One of the children was the teenage daughter of Dr Ayman Abu al-Ouf, the head of the internal medicine department and coronavirus response at Gaza’s al-Shifa hospital, who died along with her father and 17-year-old brother in an airstrike in Gaza City over the weekend, according to the humanitarian group.
"We are devastated to learn that 11 children we were helping with trauma were bombarded while they were at home and thought they were safe," said Jan Egeland, secretary-general of the Norwegian Refugee Council.
"They are now gone, killed with their families, buried with their dreams and the nightmares that haunted them.”
Mr Egeland said: “We call on Israel to stop this madness: children must be protected. Their homes must not be targets. Schools must not be targets. Spare these children and their families.”
Heavy fighting broke out on 10 May when Gaza’s militant Hamas rulers fired long-range rockets toward Jerusalem in support of Palestinian protests against Israel’s heavy-handed policing of the al-Aqsa mosque compound, a flashpoint site sacred to Jews and Muslims, and the threatened eviction of dozens of Palestinian families by Jewish settlers.
More than 200 Palestinians have been killed in heavy airstrikes since then, including 61 children and 36 women, with over 1,440 people wounded, according to Gaza’s health ministry, which does not break numbers down into fighters and civilians.
In Israel, 12 people, including a five-year-old boy and a soldier, have been killed in the ongoing rocket attacks launched from civilian areas in Gaza.

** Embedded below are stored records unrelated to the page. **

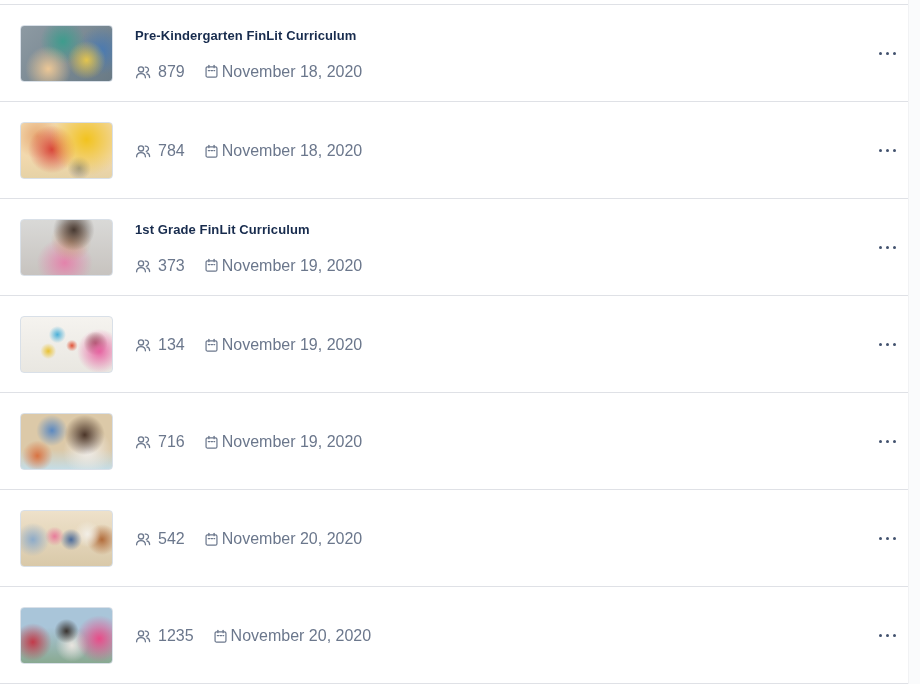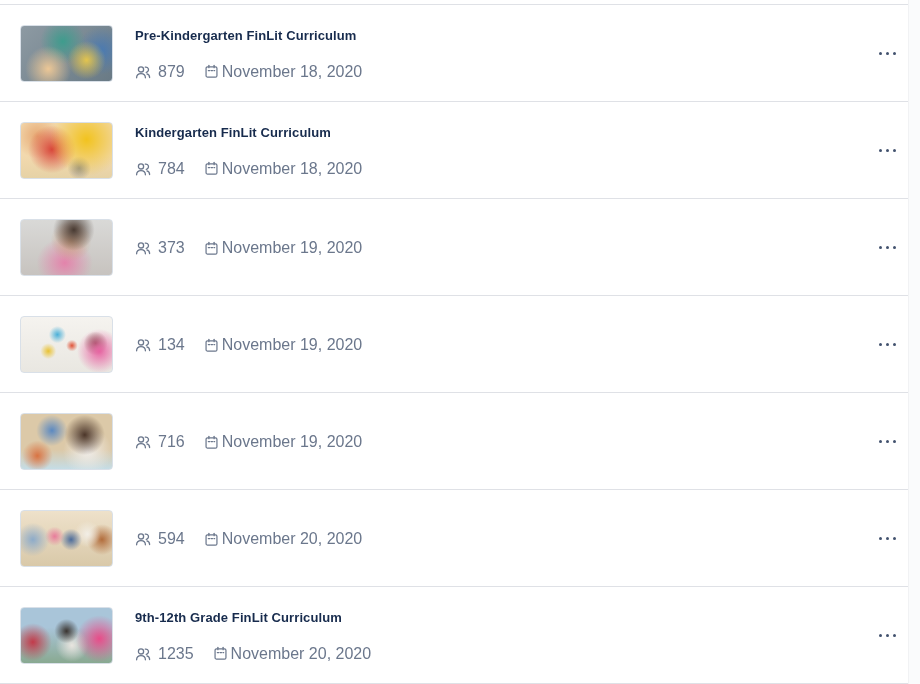--- a/index.html
+++ b/index.html
@@ -110,7 +110,6 @@
     <div class="row">
       <div class="thumb thumb-2" aria-label="child in yellow and red stacking coins"></div>
       <div class="content">
-        <div class="title">Kindergarten FinLit Curriculum</div>
         <div class="meta">
           <span class="icon">
             <svg width="16" height="16" viewBox="0 0 16 16" fill="none" stroke="currentColor" stroke-width="1.3" stroke-linecap="round" stroke-linejoin="round">

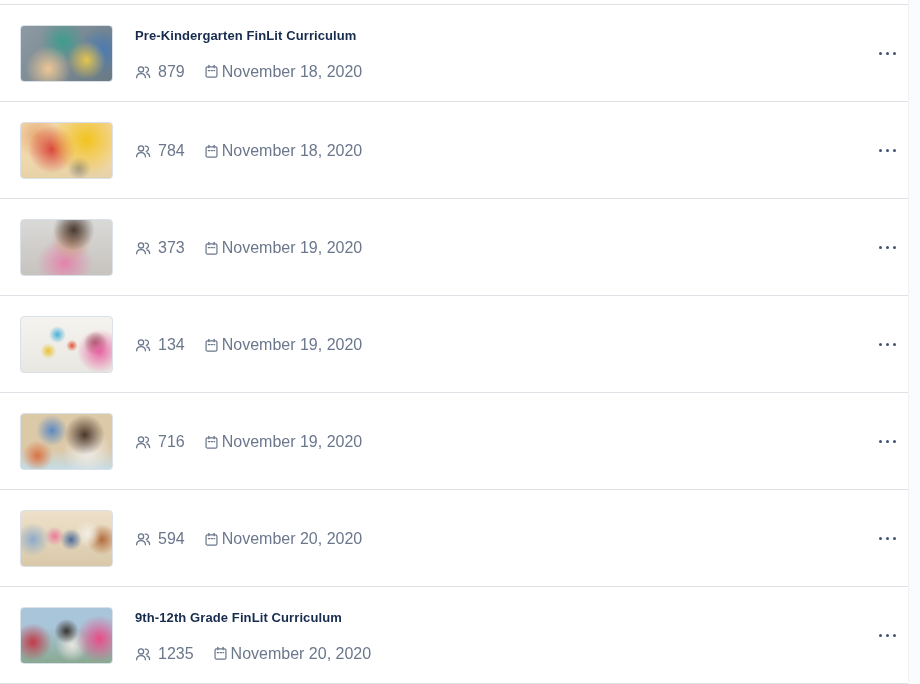--- a/index.html
+++ b/index.html
@@ -141,6 +141,7 @@
     <div class="row">
       <div class="thumb thumb-3" aria-label="girl putting a coin into a pink savings jar"></div>
       <div class="content">
+        <div class="title">1st Grade FinLit Curriculum</div>
         <div class="meta">
           <span class="icon">
             <svg width="16" height="16" viewBox="0 0 16 16" fill="none" stroke="currentColor" stroke-width="1.3" stroke-linecap="round" stroke-linejoin="round">

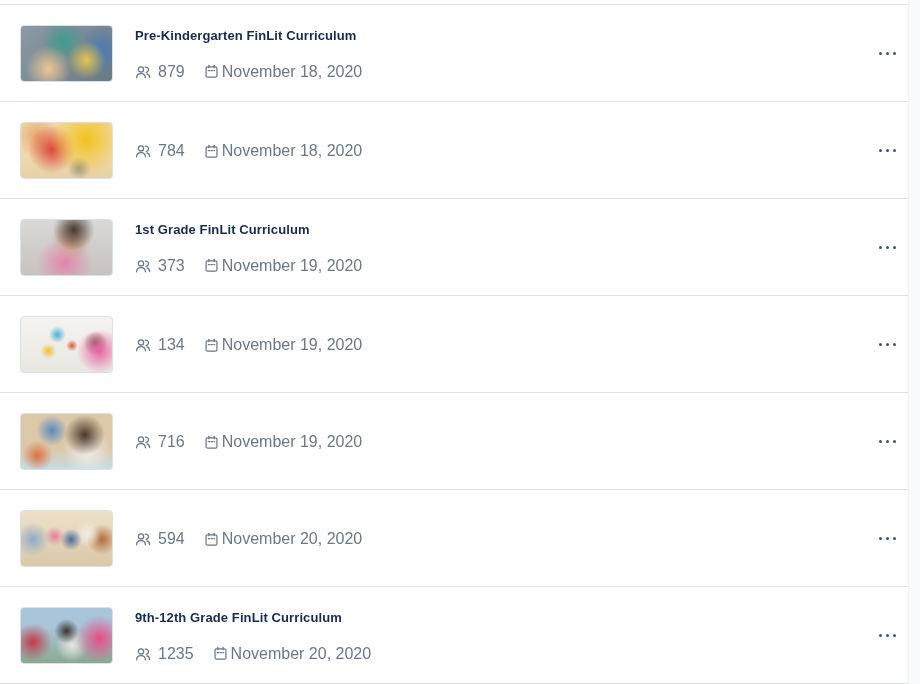--- a/index.html
+++ b/index.html
@@ -244,7 +244,7 @@
                 <path d="M11.9 9.9c1.7.5 2.7 1.9 2.7 3.7"></path>
               </svg>
           </span>
-          <span class="num">594</span>
+          <span class="num">542</span>
           <span class="icon cal">
             <svg width="15" height="15" viewBox="0 0 16 16" fill="none" stroke="currentColor" stroke-width="1.3" stroke-linecap="round">
                 <rect x="2.2" y="3" width="11.6" height="11" rx="1.6"></rect>

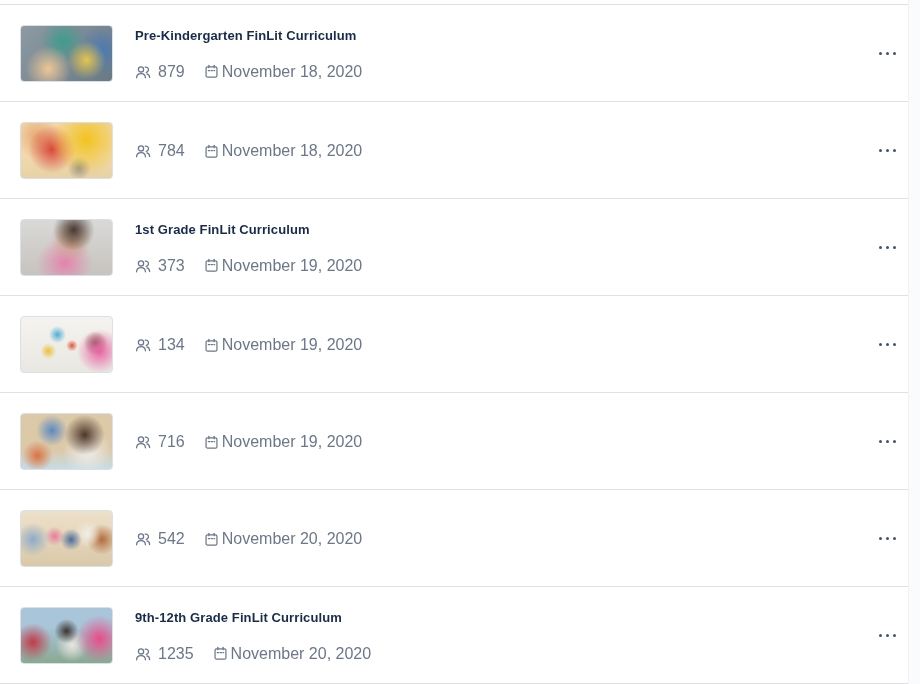--- a/index.html
+++ b/index.html
@@ -266,7 +266,6 @@
     <div class="row">
       <div class="thumb thumb-7" aria-label="group of cheering high school students outdoors"></div>
       <div class="content">
-        <div class="title">9th-12th Grade FinLit Curriculum</div>
         <div class="meta">
           <span class="icon">
             <svg width="16" height="16" viewBox="0 0 16 16" fill="none" stroke="currentColor" stroke-width="1.3" stroke-linecap="round" stroke-linejoin="round">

Since the fighting began, the Israeli military has launched hundreds of airstrikes that it says have been targeted at the militant infrastructure of Hamas. Palestinian militants in Gaza have fired more than 3,200 rockets into Israel.
The fighting between Israel and Hamas is the most intense since 2014, but efforts to halt it have so far stalled.
The war has also seen an unusual outbreak of violence in Israel, with groups of Jewish and Palestinian citizens fighting in the streets and torching vehicles and buildings.
As the fighting drags on, medical supplies, fuel and water have run low in Gaza, which is home to more than 2 million Palestinians and has been under an Israeli-Egyptian blockade since Hamas seized power from rival Palestinian forces in 2007.
Tens of thousands of Palestinians have fled their homes so far.